**WORK REQUEST**
The answer must consist of every line from the entries below that contains the word "shipping".

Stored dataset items

━━━━━━━━

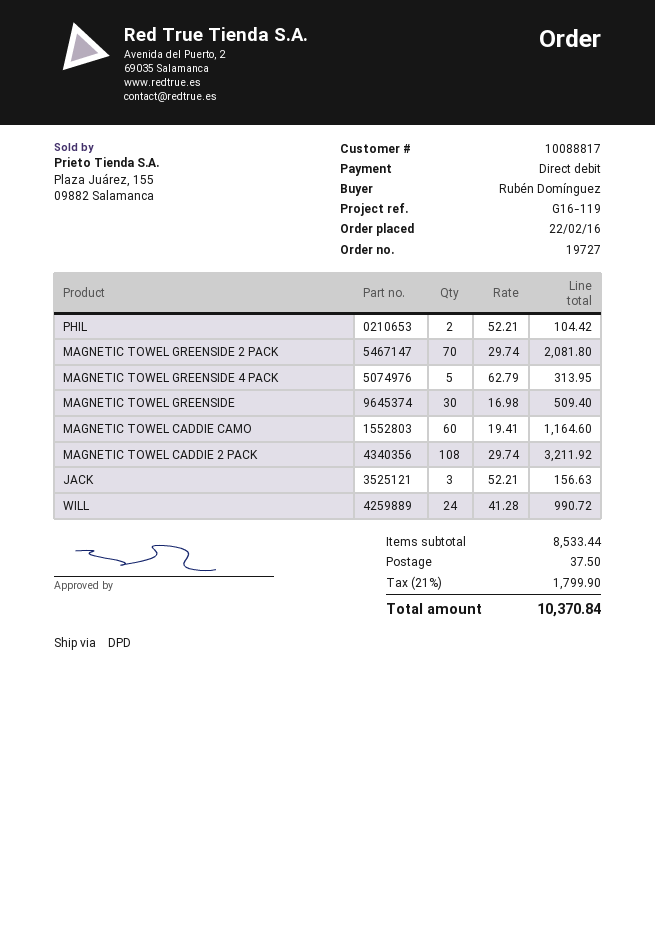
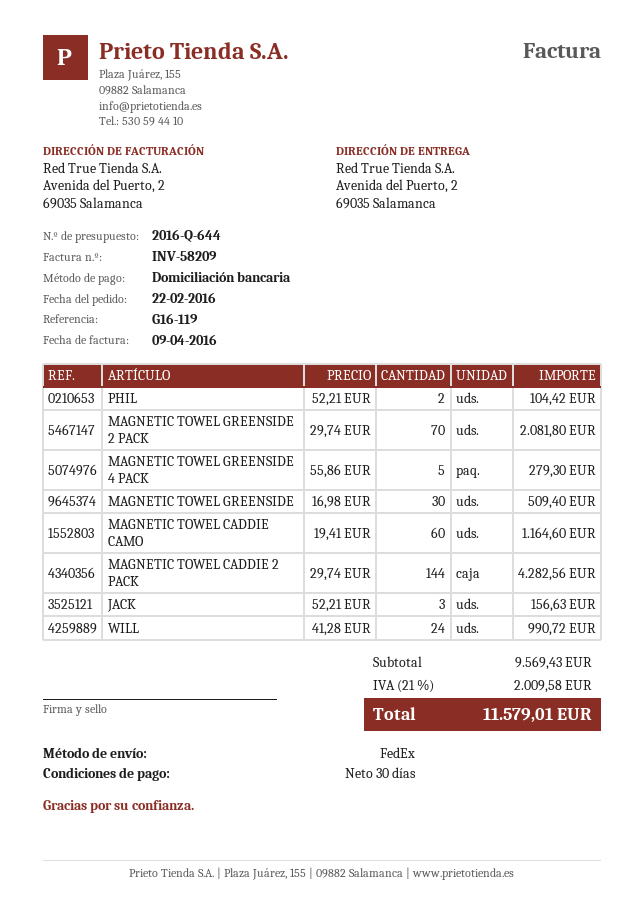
shipping method: DPD -> FedEx
MAGNETIC TOWEL GREENSIDE 4 PACK: 5 x 62.79 = 313.95 -> 5 x 55.86 = 279.30
MAGNETIC TOWEL CADDIE 2 PACK: 108 x 29.74 = 3211.92 -> 144 x 29.74 = 4282.56
subtotal: 8533.44 -> 9569.43
shipping: 37.50 -> none
tax: 21% = 1799.90 -> 21% = 2009.58
total: 10370.84 -> 11579.01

━━━━━━━━

**ANSWER TO THIS EXERCISE**
shipping method: DPD -> FedEx
shipping: 37.50 -> none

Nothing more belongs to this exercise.